Human vs machine: identifying ChatGPT-generated abstracts in Gynecology and Urogynecology
View abstract on PubMed
Summary
This summary is machine-generated.Human reviewers struggle to identify AI-generated abstracts, with AI detection software showing imperfect accuracy. Guidelines are needed for AI use in scientific writing and review processes.
Area Of Science
- Medical research
- Artificial intelligence in medicine
- Scientific writing
Background
- ChatGPT, an accessible AI language model, is increasingly used in medical research.

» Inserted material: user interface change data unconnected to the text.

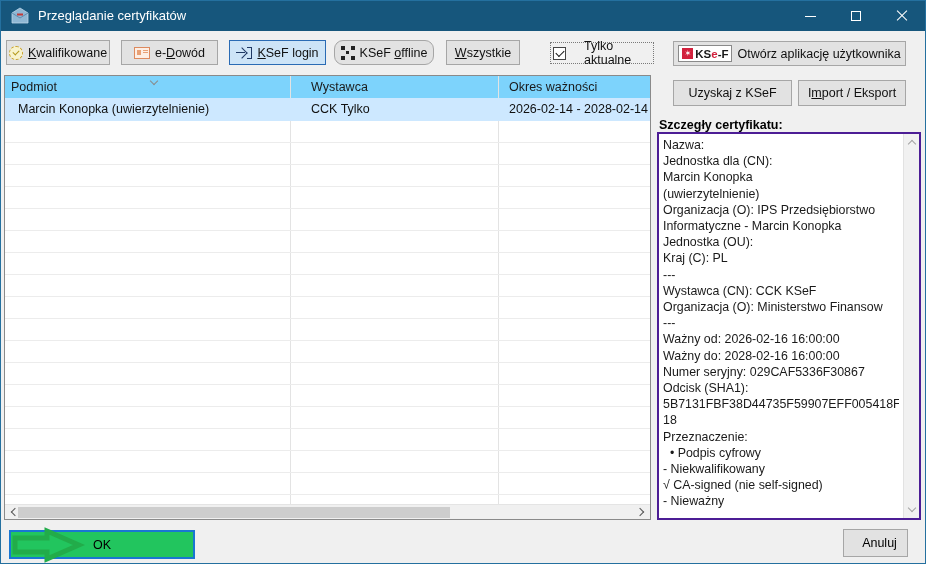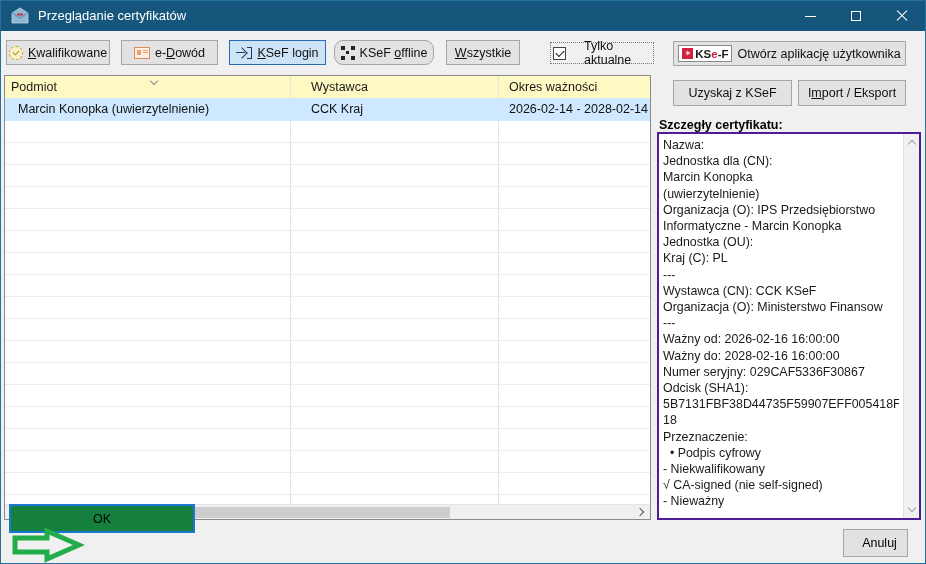--- a/index.html
+++ b/index.html
@@ -50,21 +50,21 @@
   .cb-box { width:13px; height:13px; background:#fff; border:1px solid #454545; position:relative; flex:0 0 auto; }
   .cb-box::after { content:""; position:absolute; left:2px; top:2.5px; width:7px; height:4px;
     border-left:1.6px solid #111; border-bottom:1.6px solid #111; transform:rotate(-45deg); }
   
   .logo-box { display:flex; align-items:center; gap:2px; border:1px solid #8a8a8a; background:#fff; padding:1px 3px; height:17px; }
   .logo-sq { width:11px; height:11px; background:#d2213d; color:#fff; font-size:8px; line-height:11px; text-align:center; }
   .logo-txt { font-size:11.5px; font-weight:bold; color:#1a1a1a; }
   .logo-txt .red { color:#d2213d; }
   
   .table { position:absolute; left:3px; top:74px; width:647px; height:445px; background:#fff; border:1px solid #8a8a8a; }
-  .thead { position:absolute; left:0; top:0; right:0; height:26px; background:#fef9c3; border-bottom:1px solid #d9d9d9; }
+  .thead { position:absolute; left:0; top:0; right:0; height:26px; background:#7dd3fc; border-bottom:1px solid #d9d9d9; }
   .th { position:absolute; top:4px; font-size:12.5px; color:#1a1a1a; }
   .sort-chev { position:absolute; left:146px; top:2px; width:7px; height:7px; }
   .sort-chev::after{ content:""; position:absolute; left:0; top:0; width:5px; height:5px;
      border-right:1.2px solid #8a8a8a; border-bottom:1.2px solid #8a8a8a; transform:rotate(45deg); }
   .col-sep { position:absolute; top:0; width:1px; background:#e3e3e3; height:428px; }
   .row-selected { position:absolute; left:0; top:22px; right:0; height:23px; background:#cde8ff; }
   .cell { position:absolute; top:4px; font-size:12.5px; color:#111; white-space:nowrap; }
   .gridlines { position:absolute; left:0; right:0; top:45px; height:383px;
     background:repeating-linear-gradient(to bottom, transparent 0 21px, #ececec 21px 22px); }
   .hscroll { position:absolute; left:0; right:0; bottom:0; height:15px; background:#f0f0f0; border-top:1px solid #e4e4e4; }
@@ -79,21 +79,21 @@
   .details-box { position:absolute; left:656px; top:131px; width:264px; height:388px; background:#fff; border:2px solid #4c1d95; }
   .details-text { position:absolute; left:4px; top:3px; right:20px; font-size:12.4px; line-height:16.2px; color:#1a1a1a; }
   .details-text div { white-space:pre; overflow:hidden; }
   .vscroll { position:absolute; right:0; top:0; bottom:0; width:16px; background:#f1f1f1; border-left:1px solid #e2e2e2; }
   .vs-arrow { position:absolute; left:4px; width:8px; height:8px; }
   .vs-arrow.up { top:5px; } .vs-arrow.down { bottom:5px; }
   .vs-arrow span { position:absolute; left:1px; width:6px; height:6px; border-right:1.4px solid #a3a3a3; border-bottom:1.4px solid #a3a3a3; }
   .vs-arrow.up span { top:2px; transform:rotate(-135deg); }
   .vs-arrow.down span { top:0; transform:rotate(45deg); }
   
-  .ok-btn { position:absolute; left:8px; top:503px; width:186px; height:29px; background:#15803d;
+  .ok-btn { position:absolute; left:8px; top:529px; width:186px; height:29px; background:#22c55e;
     border:2px solid #1976d2; font-size:12.5px; display:flex; align-items:center; justify-content:center; }
   .cancel-btn { position:absolute; left:842px; top:528px; width:65px; height:28px; background:#e2e2e2;
     border:1px solid #a6a6a6; font-size:12.5px; display:flex; align-items:center; justify-content:center;padding-left:8px; }
   .green-arrow { position:absolute; left:10px; top:526px; width:74px; height:36px; z-index:5; pointer-events:none; }
 </style>
 </head>
 <body>
 
 <div class="window">
 
@@ -161,21 +161,21 @@
     <div class="thead">
       <span class="th" style="left:6px;">Podmiot</span>
       <span class="th" style="left:306px;">Wystawca</span>
       <span class="th" style="left:504px;">Okres ważności</span>
       <span class="sort-chev"></span>
     </div>
     <div class="col-sep" style="left:285px;"></div>
     <div class="col-sep" style="left:493px;"></div>
     <div class="row-selected">
       <span class="cell" style="left:13px;">Marcin Konopka (uwierzytelnienie)</span>
-      <span class="cell" style="left:306px;">CCK Kraj</span>
+      <span class="cell" style="left:306px;">CCK Tylko</span>
       <span class="cell" style="left:504px;">2026-02-14 - 2028-02-14</span>
     </div>
     <div class="gridlines"></div>
     <div class="hscroll">
       <div class="hs-arrow left">
           <span></span>
         </div>
       <div class="hs-thumb"></div>
       <div class="hs-arrow right">
           <span></span>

- The medical community needs to understand AI's capabilities, ethics, and implications for authorship.
- Uncertainties exist regarding AI writing quality, accuracy, and detection in scientific contexts.
Purpose Of The Study
- To compare human reviewers' and AI detection software's ability to identify AI-generated abstracts in Gynecology and Urogynecology.
- To analyze differences in writing errors, readability, and quality between original and AI-generated abstracts.
Main Methods
- 25 original abstracts and 25 AI-generated abstracts (using ChatGPT) were selected from Gynecology and Urogynecology journals.
- Blinded faculty and fellows reviewed abstracts to identify their origin (human or AI).
- AI detection software (GPTZero, Originality, Copyleaks) and Grammarly were used for analysis.
Main Results
- Human reviewers correctly identified only 49.7% of abstracts overall.
- AI detectors were more likely to flag AI-generated abstracts (73.3% GPTZero, 98.1% Originality, 58.2% Copyleaks) than original ones.
- Grammarly identified more writing errors in original abstracts, indicating poorer quality compared to AI-generated text.
Conclusions
- Human reviewers cannot reliably distinguish AI-generated scientific text due to its realism.
- AI detection software shows promise but requires improvement for optimal accuracy.
- Clear guidelines for AI use and detection in manuscript review are essential as AI adoption grows.